Merge branch 'remove-recursion-on-output'

author: Leonard Richardson <leonardr@segfault.org> 2023-03-24 14:52:35 -0400
committer: Leonard Richardson <leonardr@segfault.org> 2023-03-24 14:52:35 -0400
commit: 8944fe70574914cabfc9e6fb6eb048d71be39fb1 (patch)
tree: e3f7cda44701144f59fbcbc702d27085363350bd /bs4/tests/test_pageelement.py
parent: 347cefbe76cc70bd99dc6b5f0274189cdb94bbb9 (diff)
parent: f834cd013865febdff3952b01bdd09b406c8ca66 (diff)
1 files changed, 36 insertions, 1 deletions
diff --git a/bs4/tests/test_pageelement.py b/bs4/tests/test_pageelement.py
index a94280f..d98c577 100644
--- a/bs4/tests/test_pageelement.py
+++ b/bs4/tests/test_pageelement.py
@@ -2,6 +2,7 @@
 import copy
 import pickle
 import pytest
+import sys
 
 from bs4 import BeautifulSoup
 from bs4.element import (
@@ -49,6 +50,16 @@ class TestEncoding(SoupTest):
             encoding="utf8"
         )
 
+    def test_encode_deeply_nested_document(self):
+        # This test verifies that encoding a string doesn't involve
+        # any recursive function calls.

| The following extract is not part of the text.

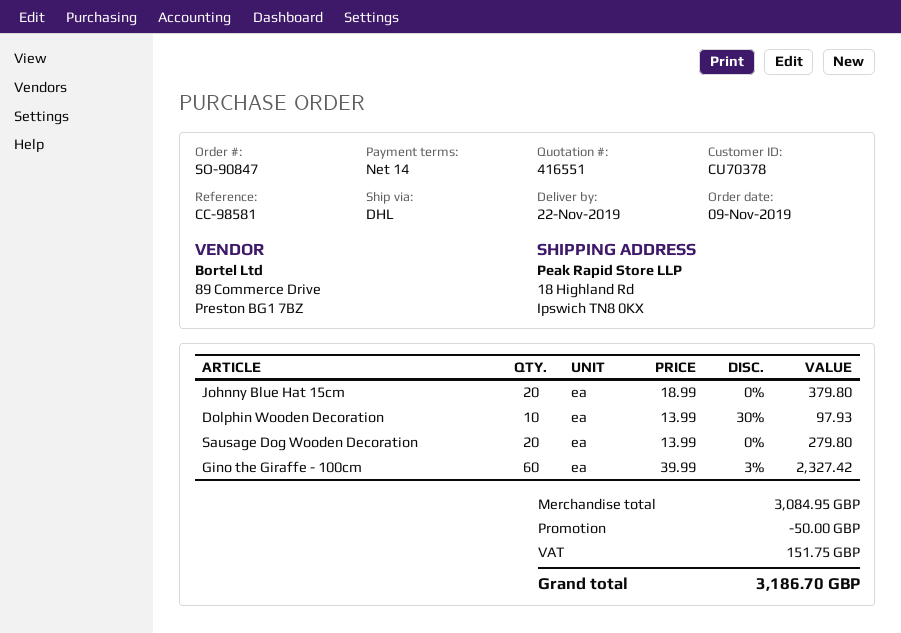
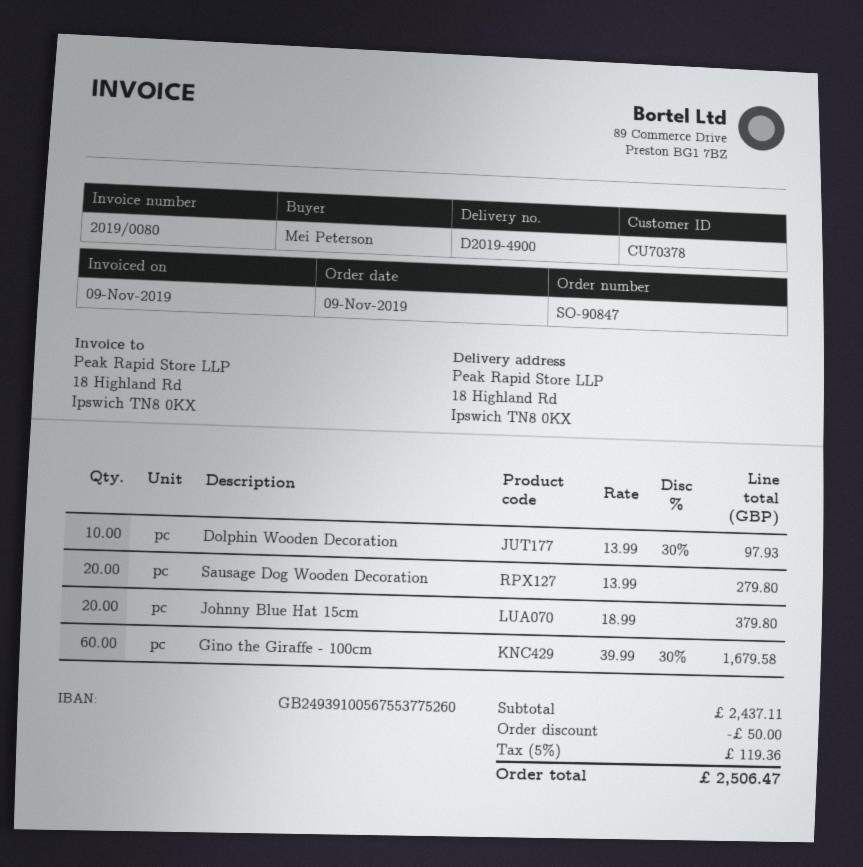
Gino the Giraffe - 100cm: 60 x 39.99 - 3% = 2327.42 -> 60 x 39.99 - 30% = 1679.58
subtotal: 3084.95 -> 2437.11
tax: 151.75 -> 119.36
total: 3186.70 -> 2506.47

If it did, this test would
+        # overflow the Python interpreter stack.
+        limit = sys.getrecursionlimit() + 1
+        markup = "<span>" * limit
+        soup = self.soup(markup)
+        encoded = soup.encode()
+        assert limit == encoded.count(b"<span>")
+
     def test_deprecated_renderContents(self):
         html = "<b>\N{SNOWMAN}</b>"
         soup = self.soup(html)
@@ -156,7 +167,31 @@ class TestFormatters(SoupTest):
         soup = self.soup("<div>  foo  <pre>  \tbar\n  \n  </pre>  baz  <textarea> eee\nfff\t</textarea></div>")
         # Everything outside the <pre> tag is reformatted, but everything
         # inside is left alone.
-        assert '<div>\n foo\n <pre>  \tbar\n  \n  </pre>\n baz\n <textarea> eee\nfff\t</textarea>\n</div>' == soup.div.prettify()
+        assert '<div>\n foo\n <pre>  \tbar\n  \n  </pre>\n baz\n <textarea> eee\nfff\t</textarea>\n</div>\n' == soup.div.prettify()
+
+    def test_prettify_handles_nested_string_literal_tags(self):
+        # Most of this markup is inside a <pre> tag, so prettify()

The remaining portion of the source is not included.